Inicio de la replicación

La replicación inicia en procariontes abriéndose el DNA en un solo punto u origen de replicación o en múltiples orígenes enlos cromosomas de eucariontes denominados replicones (~200 pb). A esos sitios se les une un complejo proteico ORC que identifica el origen de la replicación y reconoce los elementos esenciales de éste. A esta unión ORC-DNA se le une un ATP que es hidrolizado hasta que el ORC queda en las cadenas sencillas del DNA. El ORC favorece la unión de otros factores de replicación que cooperan o regulan esta actividad. 

Se abre la molécula por la acción de las DNA-helicasas dependientes de ATP lo que provoca un super-enrrollamiento que se corrige por la acción de las topoisomerasas I y II que cortan los enlaces fosfodiéster en una o ambas bandas, respectivamente, desenrollan y unen los extremos libres. A las bandas separadas o sencillas (single) se les unen las proteínas conocidas como SSB (del inglés Single Strand Banding) en procariontes, o sus homólogas RPA en eucariontes, que contribuyen a mantenerlas separadas e impiden que se plieguen.

La síntesis es en siempre dirección 5’→3’ y al ser las cadenas polinucleotídicas antiparalelas, es bidireccional.  En bacterias se polimerizan ~1000 nucleótidos/seg. y en eucariontes ~100/seg.
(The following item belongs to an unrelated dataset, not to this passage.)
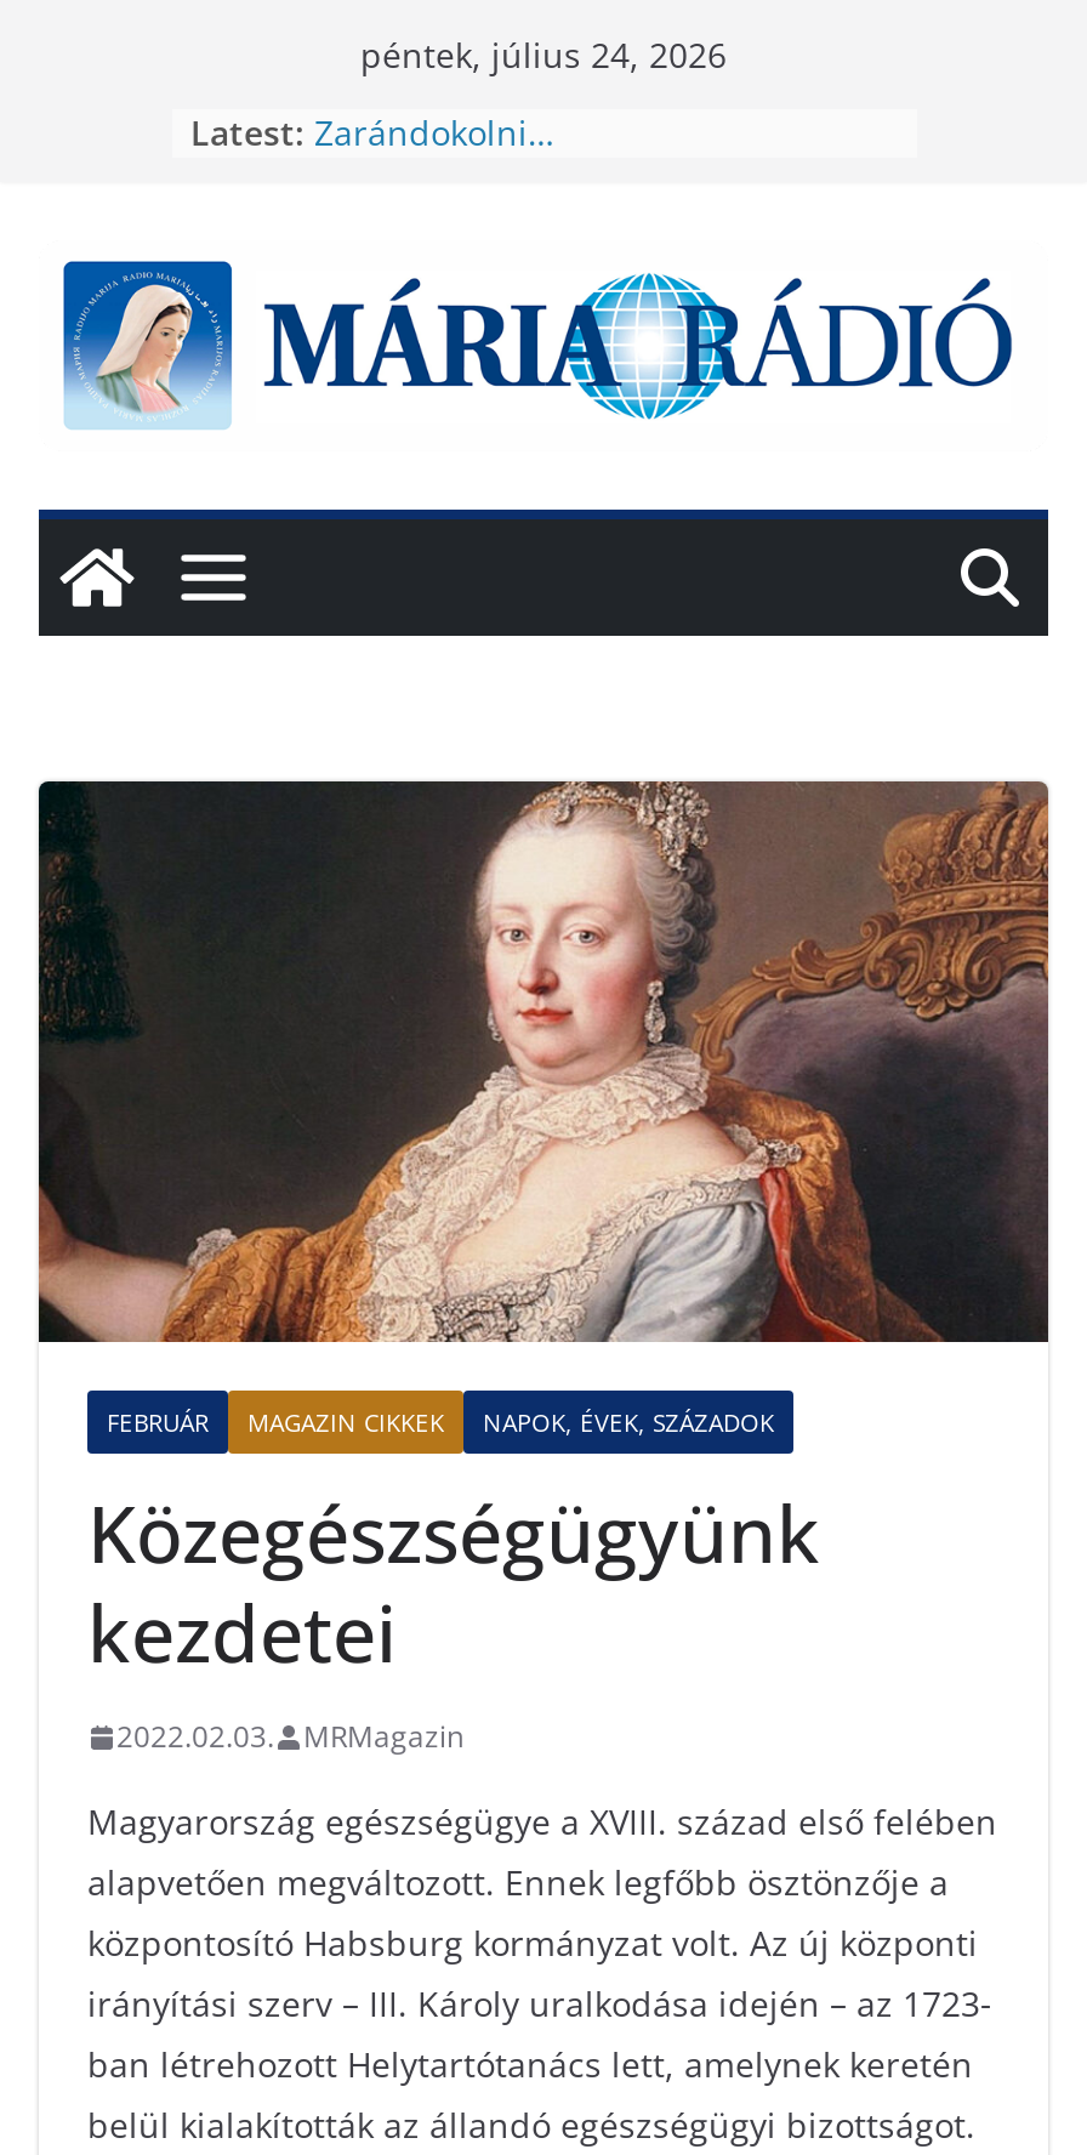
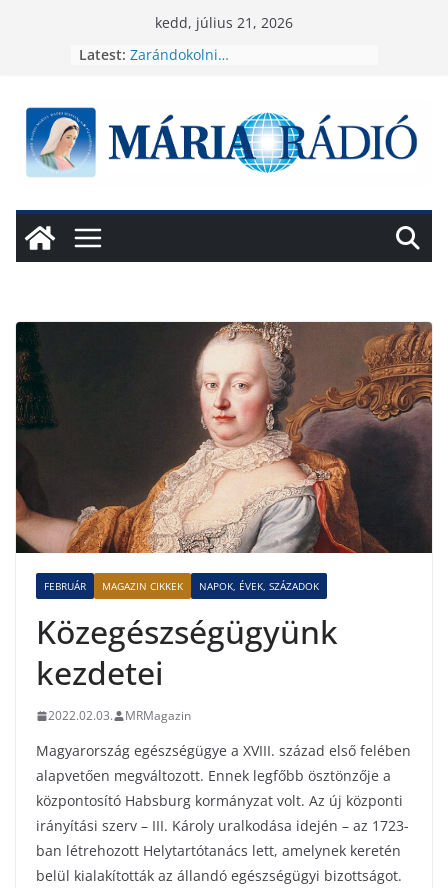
[360,32,727,78] péntek, július 24, 2026 -> [155,13,293,32] kedd, július 21, 2026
Ninguna polimerasa de DNA puede iniciar sin un extremo 3’OH libre por lo que para añadir un primer nucleótido a un extremo 3’OH libre, se requiere que una primasa (procariontes) o una DNA pol-alfa (eucariontes) sintetice un RNA cebador (primer) de 5 ó 10 nucleótidos, respectivamente, complementario al DNA y que forma un híbrido DNA-RNA. En procariontes el complejo primasa + helicasas se conoce como primosoma.

El extremo 3’OH del primer es reconocido por las polimerasas de DNA que añaden los nucleótidos complementarios. En eucariontes la DNA pol-alfa polimeriza aproximadamente 20-30 nucleótidos de los fragmentos de Okasaki (~2000 nucleótidos) que forman la banda discontinua (lagging), y después es sustituida por la DNA pol-delta. La DNA pol-delta sintetiza la continua o líder (leading) tomando como molde a la otra banda parental e integran una estructura denominada horquilla de replicación Imagen. Se requiere sólo un primer para la banda continua o líder y varios para la discontinua.

La proteína Clamp en procariontes o PCNA (del inglés Proliferating Cell Nuclear Antigen) en eucariontes, con forma de anillo, se coloca alrededor del DNA, mantiene a la polimerasa de DNA unida al templete y la desliza. Además,  la separa cada vez que el fragmento de Okasaki se completa. Al final de la síntesis los primers son eliminados por nucleasas de reparación tales como la Ribonucleasa H (RNAsa H) y las llamadas endonucleasas flap (FEN). En procariontes la FEN es un dominio de la DNA pol-I, pero en eucariontes es una enzima independiente. El RNA cebador o primer es reemplazado por DNA mediante la DNA pol-I en  procariontes.  En eucariontes existen tres enzimas: una endonucleasa que corta la unión primer-DNA, una polimerasa de DNA de reparación que reemplaza el RNA, a partir del fragmento de Okasaki adyacente y una ligasa que lo une al siguiente segmento con gasto de ATP o NADH. En ambos tipos celulares las ligasas de DNA realizan los enlaces fosfodiéster creando una cadena continua.